Autre exemple intéressant, StartPage et son moteur de recherche Ixquick, qui ne gardent ni les traces des recherches / navigations de ses utilisateurs, ni leurs adresses IP. C’est à l’heure actuelle le seul moteur de recherche à avoir été certifié du label européen European Privacy Sea, garantissant la protection des informations personnelles. Dans la même logique, StartMail propose de sécuriser votre correspondance, en simplifiant le processus de chiffrement ou en permettant l’envoi de mails à usage unique par exemple (qui s’effacent après la lecture) et surtout en garantissant que personne ne viendra ouvrir votre boite aux lettres numériques.
“Notre position a amené de la croissance. Après les révélations de Snowden, notre trafic à doubler et le potentiel est encore considérable ! a déclaré Alex Van Eesteren, Directeur du développement de ces sociétés. “Nos revenus viennent de publicités non ciblées qui nous permettent de payer nos factures ; nous sommes rentables depuis plusieurs années. (…) Le fait de ne pas être basé aux Etats-Unis est un avantage comparatif pour nous” a-t-il ajouté.
Manuel Valls a quant à lui appelé de ses voeux “une innovation responsable” ; elle aurait selon lui un “potentiel économique énorme car elle créerait de la confiance.”
La balle est dans le camps des citoyens… mais ils ne le savent pas !
Simon Davies, fondateur de Privacy International, a déploré que les citoyens aient été exclus du débat trop longtemps, ce qui explique d’après lui que même après les révélations Snowden, on ne voit pas d’émeute pas les rues.
“Il ne faut pas être effrayé d’être militant ! Il faut des mouvements de masse”, a-t-il déclaré.

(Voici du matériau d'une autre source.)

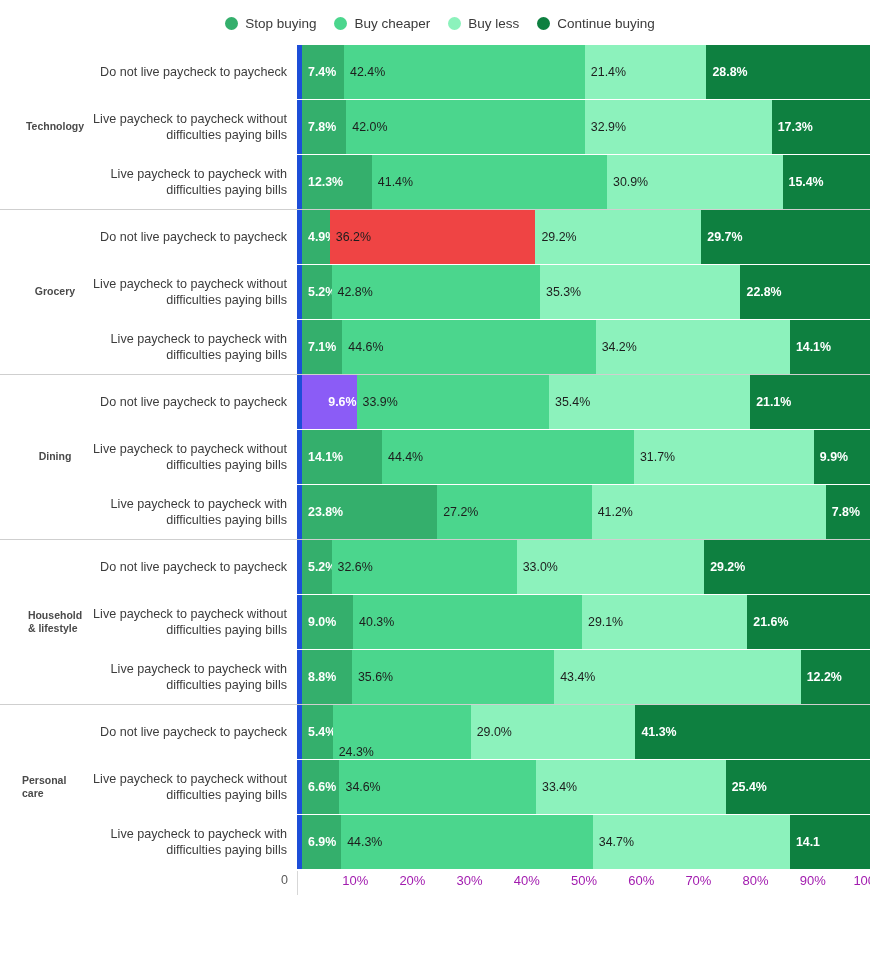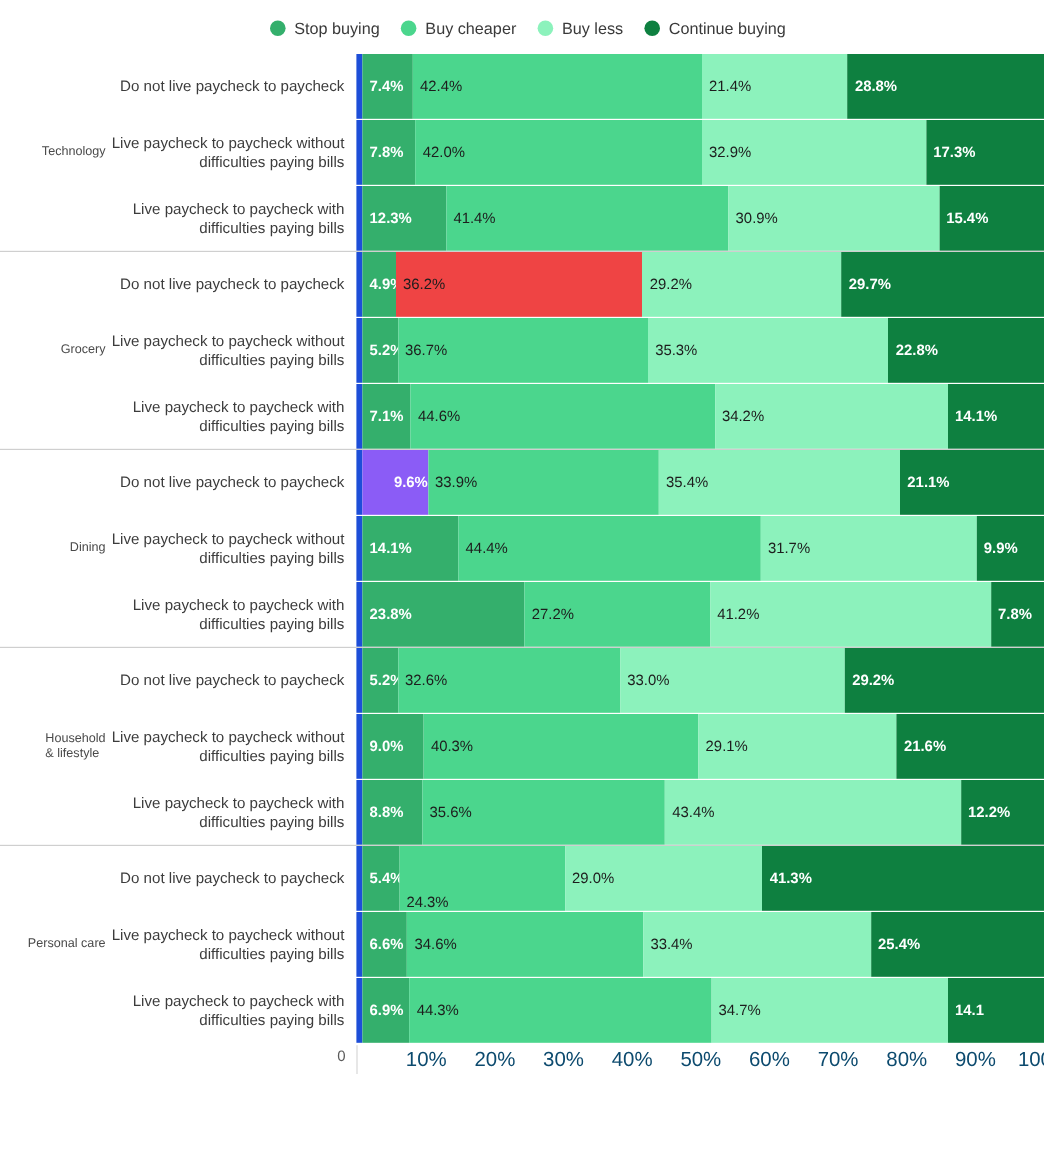--- a/index.html
+++ b/index.html
@@ -41,8 +41,8 @@
 
   .cat-col {
     width: 92px; flex: 0 0 92px;
-    display: flex; align-items: center; justify-content: flex-end;
-    padding-left: 22px; padding-right: 4px;
+    display: flex; align-items: center; justify-content: center;
+    padding-left: 22px; padding-right: 4px; font-weight: bold;
   }
   .cat-label {
     font-size: 10.5px; color: #4a4a4a; line-height: 1.25;

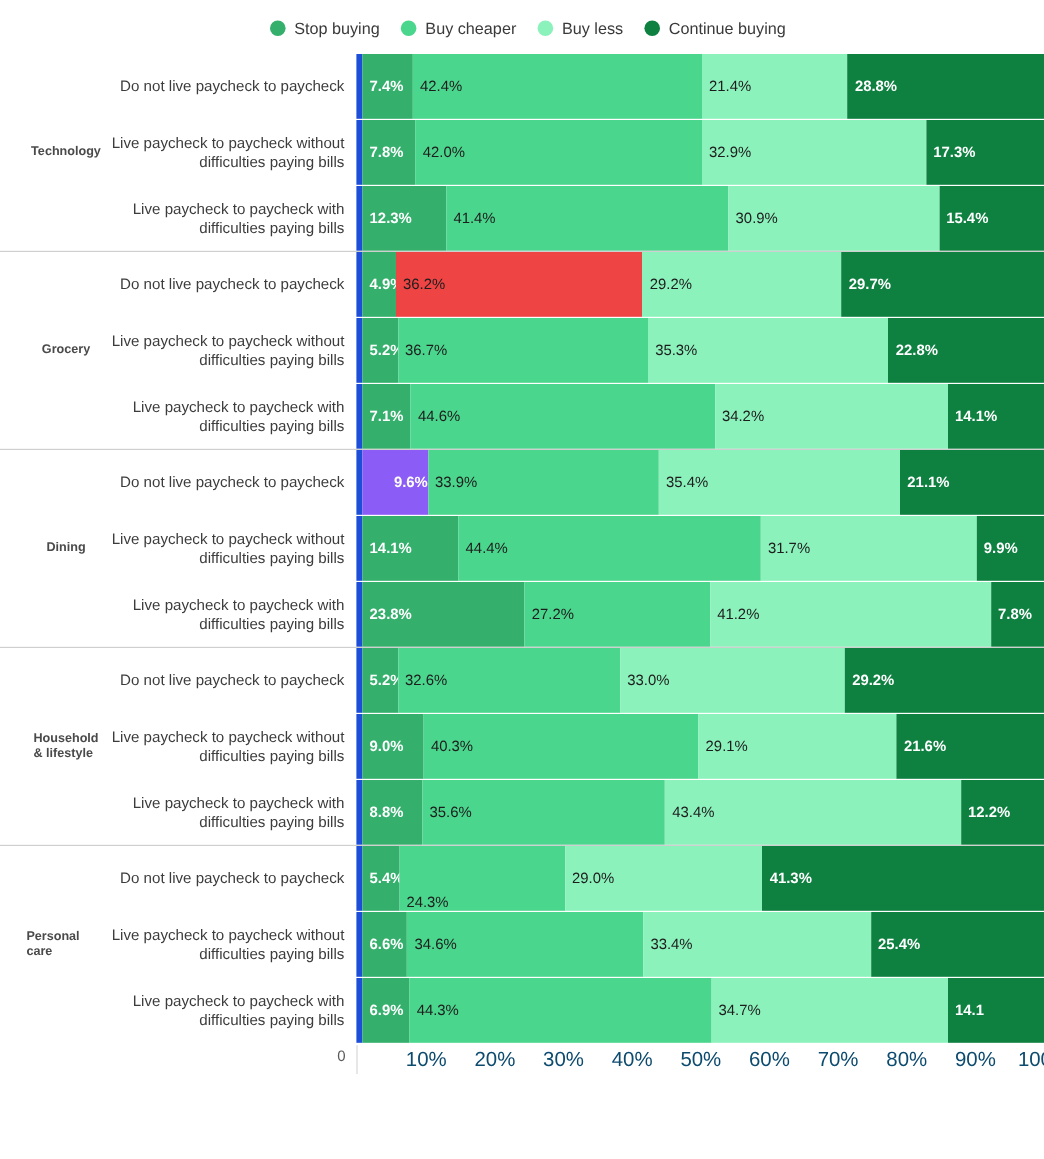--- a/index.html
+++ b/index.html
@@ -209,7 +209,7 @@
                   <span>5.2%</span>
                 </div>
                 <div class="seg dark-text" style="background: rgb(75, 214, 141); width: 36.7%;">
-                  <span>36.7%</span>
+                  <span>42.8%</span>
                 </div>
                 <div class="seg dark-text" style="background: rgb(140, 242, 188); width: 35.3%;">
                   <span>35.3%</span>

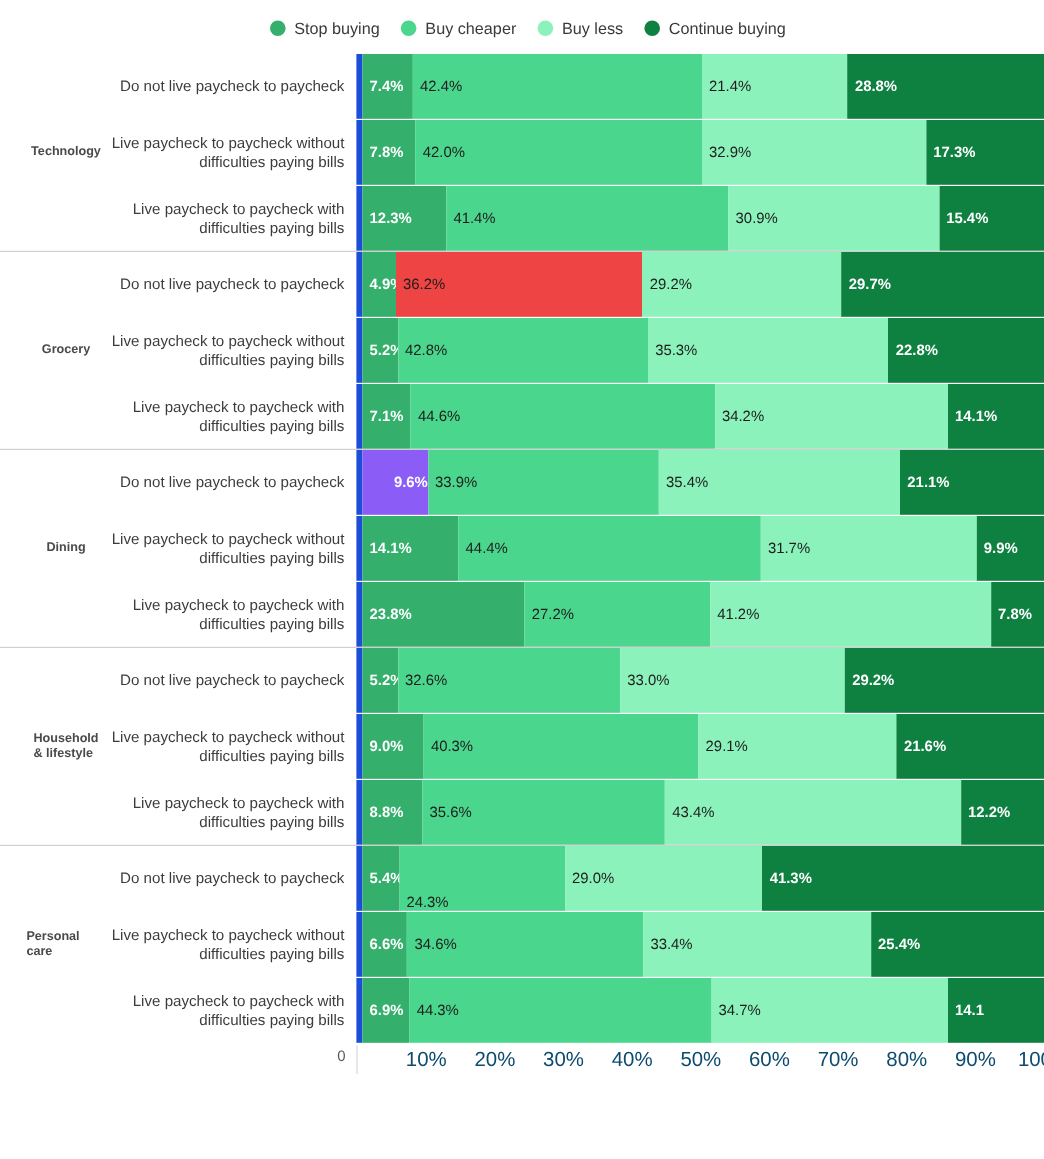--- a/index.html
+++ b/index.html
@@ -88,7 +88,7 @@
   .axis-track { flex: 1 1 auto; position: relative; border-left: 1px solid #d7d7d7; }
   .tick {
     position: absolute; top: 2px;
-    font-size: 17px; color: #0c4a6e;
+    font-size: 13px; color: #a21caf;
     transform: translateX(-50%);
     white-space: nowrap;
   }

Et ce n’est pas Maximilian Schrems, jeune autrichien, qui monte l’Europe contre Facebook à coup d’actions collectives, afin que le géant respecte la législation en vigueur au sein de nos frontières, qui dira le contraire.
Démocratiser le débat et donner des outils de protestation et de défense aux citoyens est un enjeu essentiel !
La question de la protection des données concernent tout le monde et est donc un sujet à traiter globalement, dans nos sociétés occidentales mais aussi en Asie et en Afrique, car il s’agit de données qui peuvent être publiques ou privées.
“La protection des données personnelles est un enjeu pour les personnes mais aussi pour nos modèles démocratiques” a souligné Isabelle Falque-Pierrotin.